En ese momento, las opiniones se centraban en que la organización pudiera invocar a los Estados a respetar la normatividad comunitaria e incluso a reclamar a sus respectivos gobiernos a que sus conciudadanos actuaran conforme al espíritu común. Una violación de los acuerdos supondría incurrir en un crimen por el cual los individuos podían ser juzgados y castigados. Para muchas personas, el hecho de que Naciones Unidas guardara el secreto de la bomba atómica era la única manera de preservar la paz, ya que vigilaría puntualmente la maquinaria industrial y científica de “los agresores del pasado y posibles agresores del futuro” y, por consiguiente, “todo peligro de una futura conflagración quedaría eliminado”. De cualquier modo, a nadie se le escapaba que Naciones Unidas sólo podía tener el control sobre la bomba atómica en la medida en que se diera la tan necesaria cooperación internacional. En los estertores de la Segunda Guerra Mundial, éste fue el verdadero mensaje que cruzó la faz de la tierra: “Debemos encontrar la paz o encontraremos la destrucción completa”.

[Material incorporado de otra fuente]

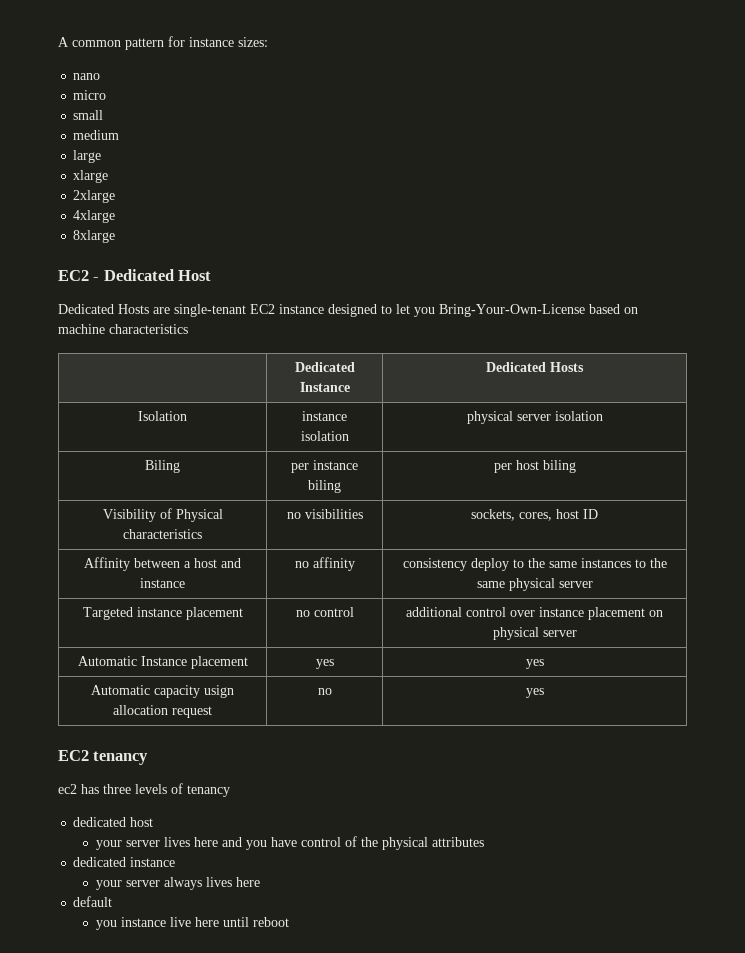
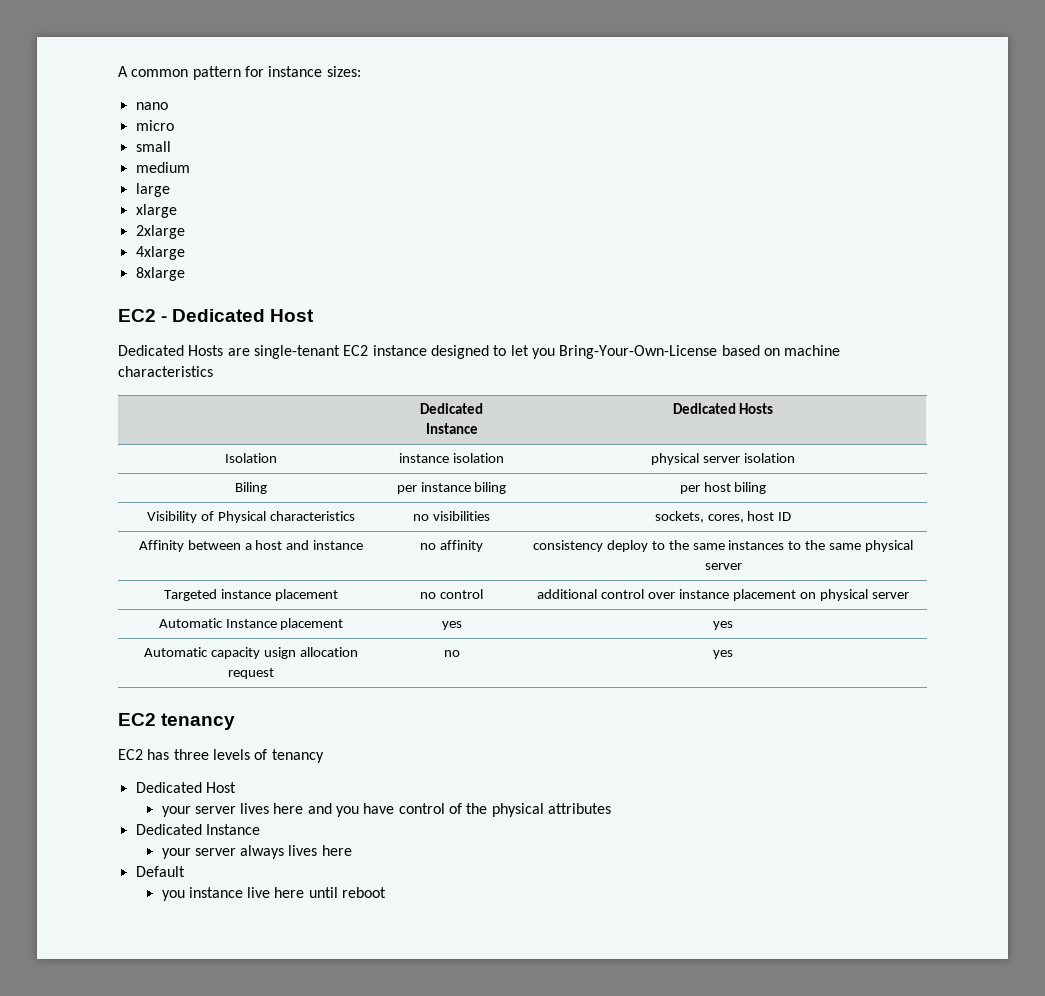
[58,784,77,794] ec2 -> [118,749,143,760] EC2
[73,817,154,827] dedicated host -> [135,782,236,793] Dedicated Host
[73,857,176,867] dedicated instance -> [135,824,260,835] Dedicated Instance
[73,896,113,907] default -> [135,866,185,877] Default

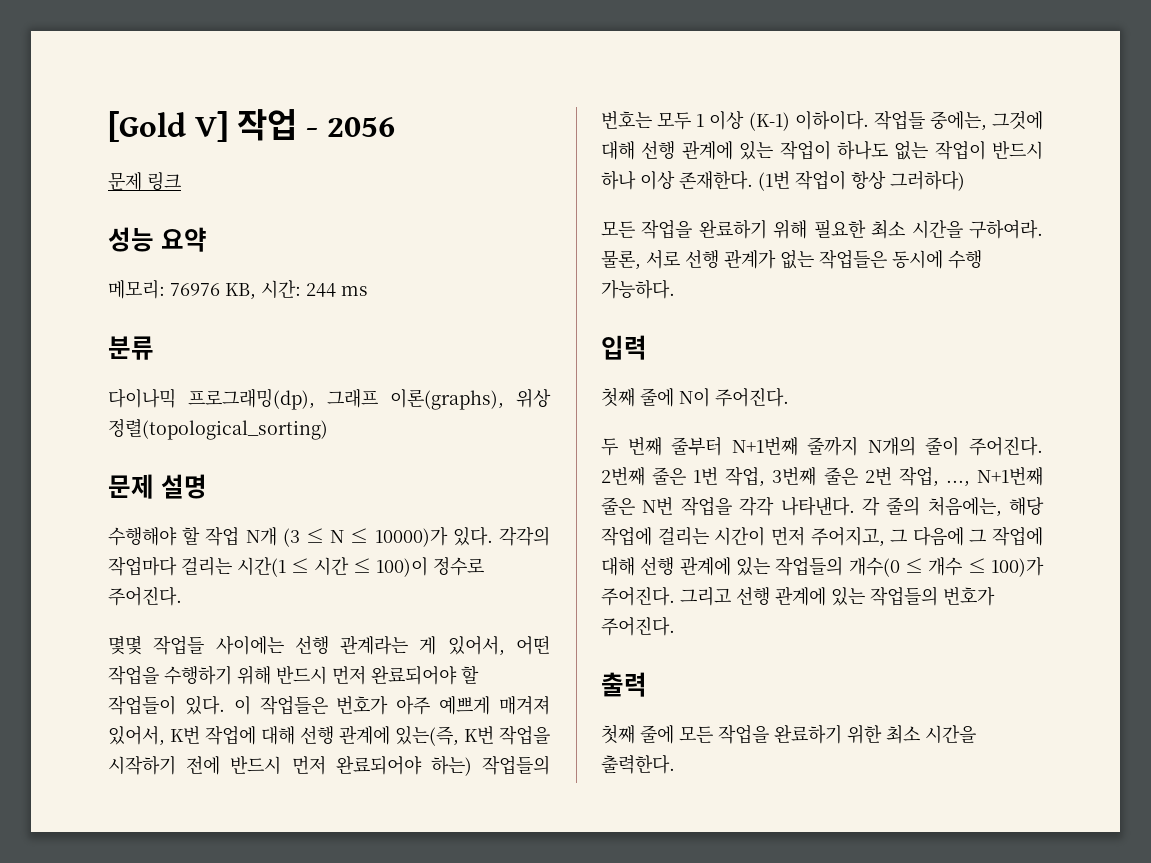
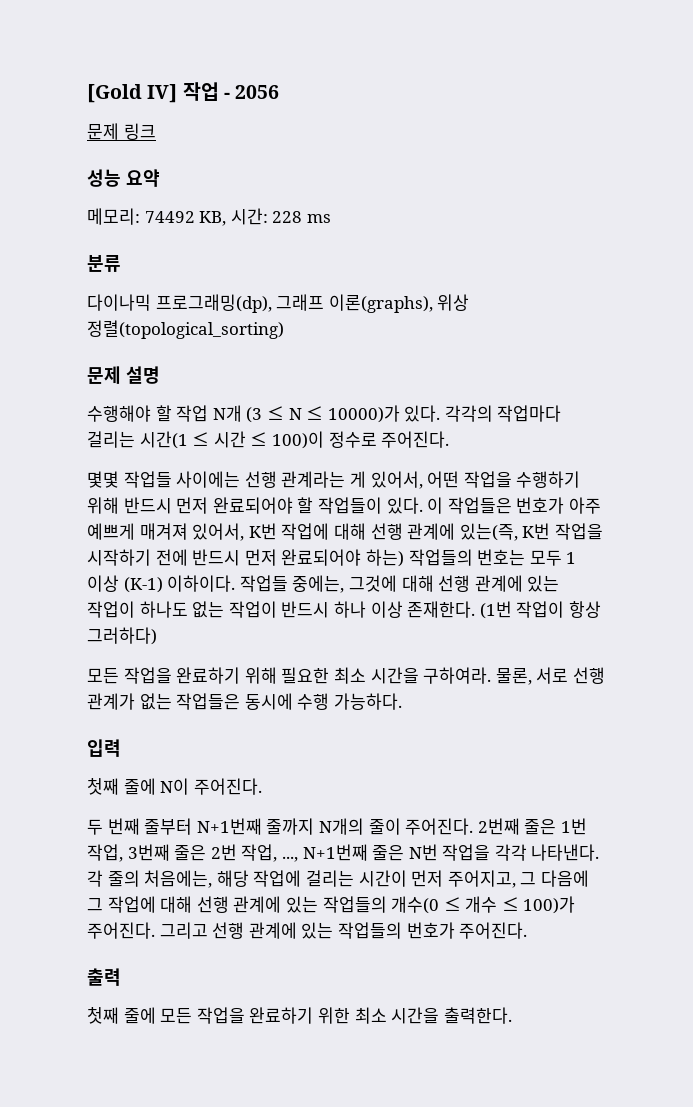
[195,111,228,142] V] -> [147,84,178,103] IV]
[170,283,220,296] 76976 -> [144,211,195,223] 74492
[306,283,336,297] 244 -> [272,211,303,223] 228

Sin embargo, los resultados no llegaban y las naciones más poderosas, lejos de unirse, se inclinaban a una definitiva separación para dar lugar a lo que después sería conocida como la Guerra Fría. Ejemplo de esto se vio en la Conferencia Atómica de Washington, llevada a cabo en diciembre de 1945, donde se acordó llevar a cabo una división de los países miembros de la ONU en dos clases diferenciadas: los que afirmaban ser depositarios exclusivos de la bomba atómica y los demás, a quienes se les suponía ignorantes del secreto. Esto evidenció una peligrosa división, enteramente contraria a las ideas de cooperación que inspiraron la formación de la ONU. No obstante, los más tenaces internacionalistas se dieron cuenta de que era excesivamente utópica y hasta ridícula la idea de que los que poseían el arma atómica y sus múltiples secretos fueran a depositarlos en algún emporio del internacionalismo jurídico como Ginebra o La Haya.Y es que todo lo anteriormente mencionado se enfocaba a controlar y regular la investigación y fabricación en torno al artefacto nuclear. A su vez, pronto se barajó la idea de que el Consejo de Seguridad también controlase la extracción de uranio, por lo que las minas debían quedar bajo la supervisión de una comisión conjunta de representantes de otras naciones, con inspectores residentes en cada país donde existieran depósitos del mineral como, por ejemplo, el Congo Belga.

A pesar de la bondad de la idea, y de las dificultades que enredaban cualquier propuesta de control sobre la energía atómica, los responsables de las relaciones exteriores de los Estados Unidos, Gran Bretaña y la Unión Soviética anunciaron en diciembre de 1945 los acuerdos a los cuales llegaron respecto a los gobiernos de Japón y Corea y sobre la vigilancia de Naciones Unidas en relación con la energía atómica. En un largo parte, los ministros propusieron que Naciones Unidas, por medio de sus organismos de seguridad y vigilancia, habrían de procurar que la energía atómica fuese usada únicamente para fines pacíficos.

En resumen, el control de la bomba atómica venía siendo un tema muy difícil de manejar, y más tomando en cuenta de que Naciones Unidas no era sino un organismo internacional de reciente creación y con un nivel de desarrollo y hasta de compromiso institucional aún incipiente. Se trataba, eso sí, de un primer paso hacia la cooperación internacional, por medio de la cual los pueblos del mundo podían concebir nuevas instituciones y acuerdos que la paz y la seguridad requerían de ahí en adelante. En aquel tiempo de posguerra, aunque de antesala de la Guerra Fría, la diplomacia hubiera tenido una agenda de trabajo más fácil, si no fuera por la existencia de un arma tan devastadora como la bomba atómica. Esto hubiera sido así o, por el contrario, de haber encontrado una fórmula conjunta que la hubiera sometido a algún tipo de control internacional que, entre otras múltiples ventajas, la hubiera eliminado como factor determinante en las relaciones diplomáticas entre las grandes potencias”.

(*) Carlos Sola Ayape (Tecnológico de Monterrey, México) y María Fernanda Sotelo Fuentes (Tecnológico de Monterrey, México): “La bomba atómica después de Hiroshima y Nagasaki. El difícil camino hacia el control de la energía nuclear” (2020).